Top of The data

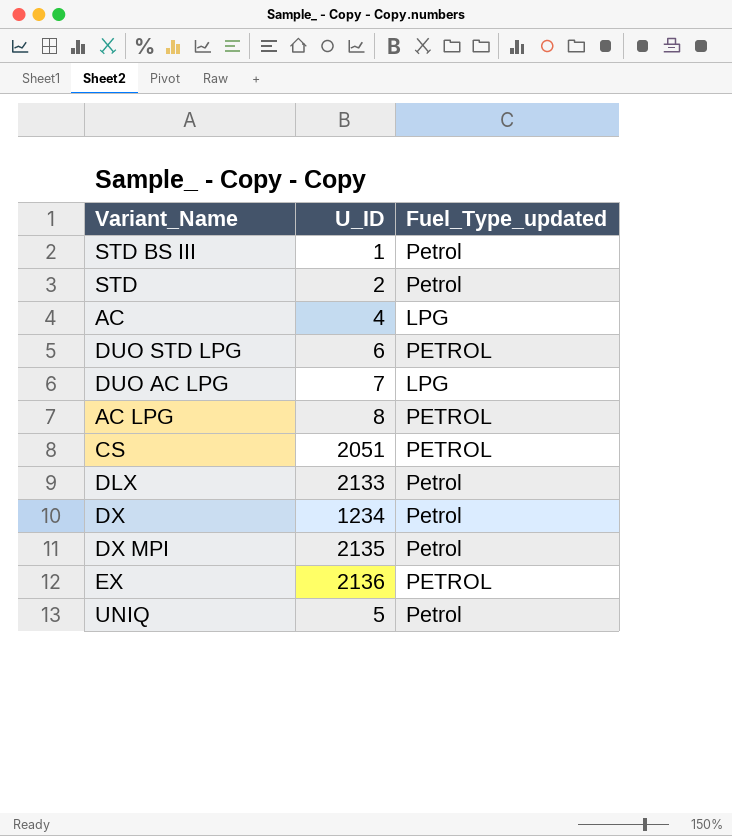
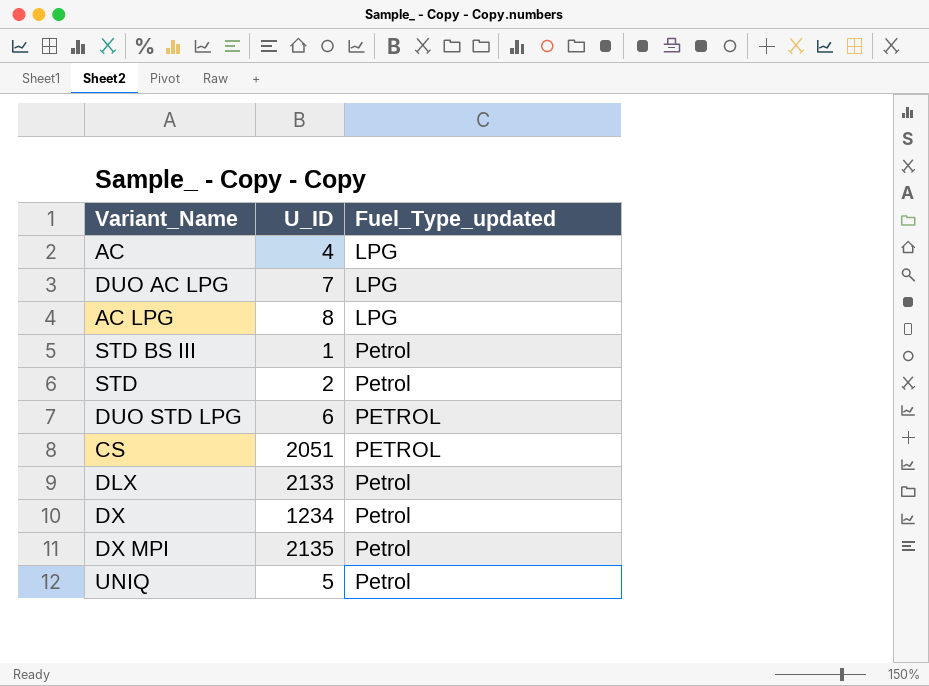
row order: none -> Fuel_Type_updated ascending
row EX: 2136 | PETROL -> none
AC LPG | Fuel_Type_updated: PETROL -> LPG

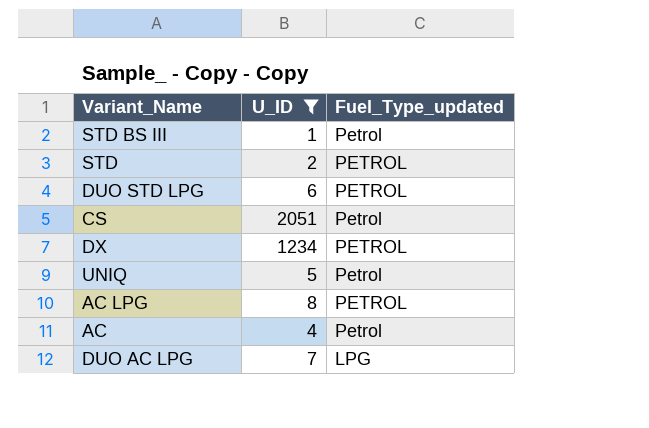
filter: none -> U_ID <= 2051
row order: Fuel_Type_updated ascending -> Fuel_Type_updated descending
STD | Fuel_Type_updated: Petrol -> PETROL
CS | Fuel_Type_updated: PETROL -> Petrol
DX | Fuel_Type_updated: Petrol -> PETROL
AC LPG | Fuel_Type_updated: LPG -> PETROL
AC | Fuel_Type_updated: LPG -> Petrol

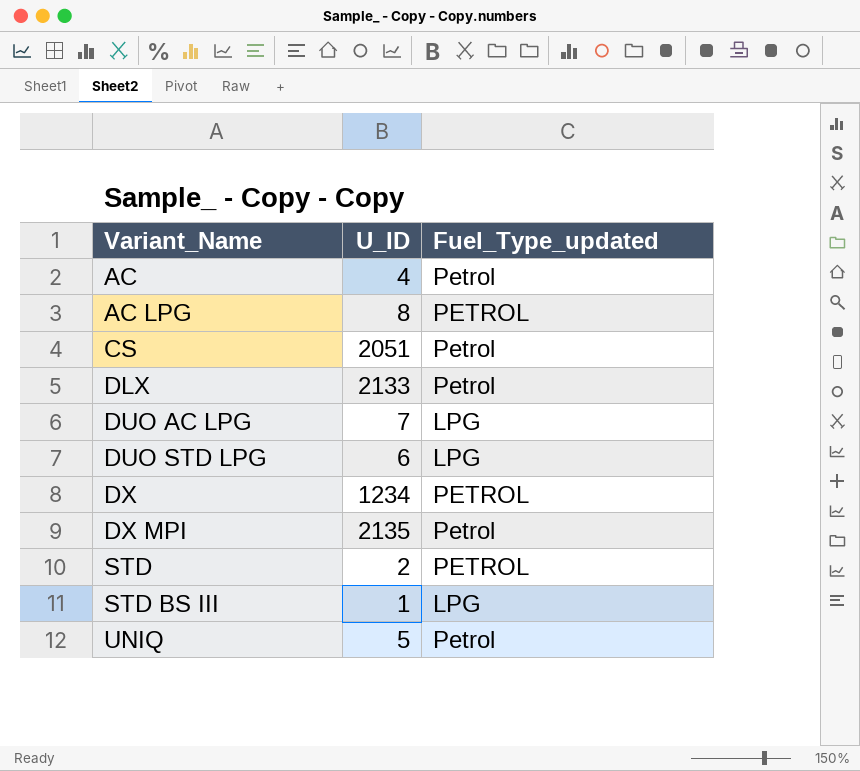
filter: U_ID <= 2051 -> none
row order: Fuel_Type_updated descending -> Variant_Name ascending
DUO STD LPG | Fuel_Type_updated: PETROL -> LPG
STD BS III | Fuel_Type_updated: Petrol -> LPG

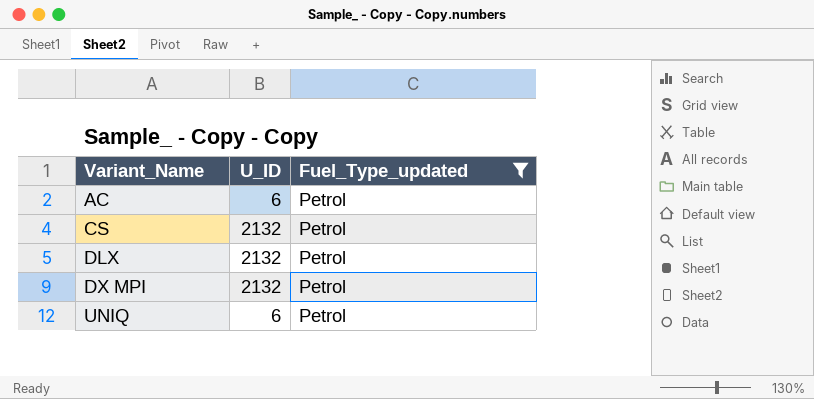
filter: none -> Fuel_Type_updated = Petrol
AC | U_ID: 4 -> 6
CS | U_ID: 2051 -> 2132
DLX | U_ID: 2133 -> 2132
DX MPI | U_ID: 2135 -> 2132
UNIQ | U_ID: 5 -> 6

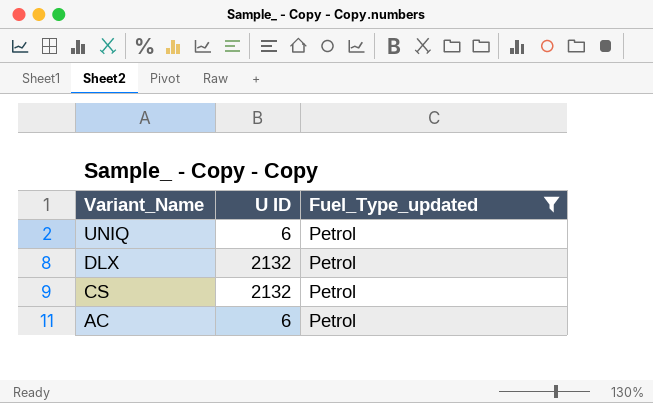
row order: Variant_Name ascending -> Variant_Name descending
column name: U_ID -> U ID
row DX MPI: 2132 | Petrol -> none

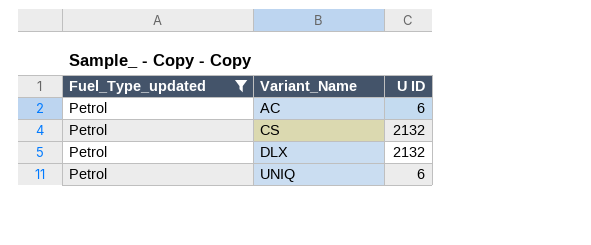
row order: Variant_Name descending -> Variant_Name ascending
column Fuel_Type_updated | position: 3 -> 1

Bottom of The data

Return exactly the lines from the one with "AC LPG | Fuel_Type_updated: PETROL -> LPG" through the last line of the entries above, both ends included. No pictures may appear in the copy.

■ Response box ■
AC LPG | Fuel_Type_updated: PETROL -> LPG

filter: none -> U_ID <= 2051
row order: Fuel_Type_updated ascending -> Fuel_Type_updated descending
STD | Fuel_Type_updated: Petrol -> PETROL
CS | Fuel_Type_updated: PETROL -> Petrol
DX | Fuel_Type_updated: Petrol -> PETROL
AC LPG | Fuel_Type_updated: LPG -> PETROL
AC | Fuel_Type_updated: LPG -> Petrol

filter: U_ID <= 2051 -> none
row order: Fuel_Type_updated descending -> Variant_Name ascending
DUO STD LPG | Fuel_Type_updated: PETROL -> LPG
STD BS III | Fuel_Type_updated: Petrol -> LPG

filter: none -> Fuel_Type_updated = Petrol
AC | U_ID: 4 -> 6
CS | U_ID: 2051 -> 2132
DLX | U_ID: 2133 -> 2132
DX MPI | U_ID: 2135 -> 2132
UNIQ | U_ID: 5 -> 6

row order: Variant_Name ascending -> Variant_Name descending
column name: U_ID -> U ID
row DX MPI: 2132 | Petrol -> none

row order: Variant_Name descending -> Variant_Name ascending
column Fuel_Type_updated | position: 3 -> 1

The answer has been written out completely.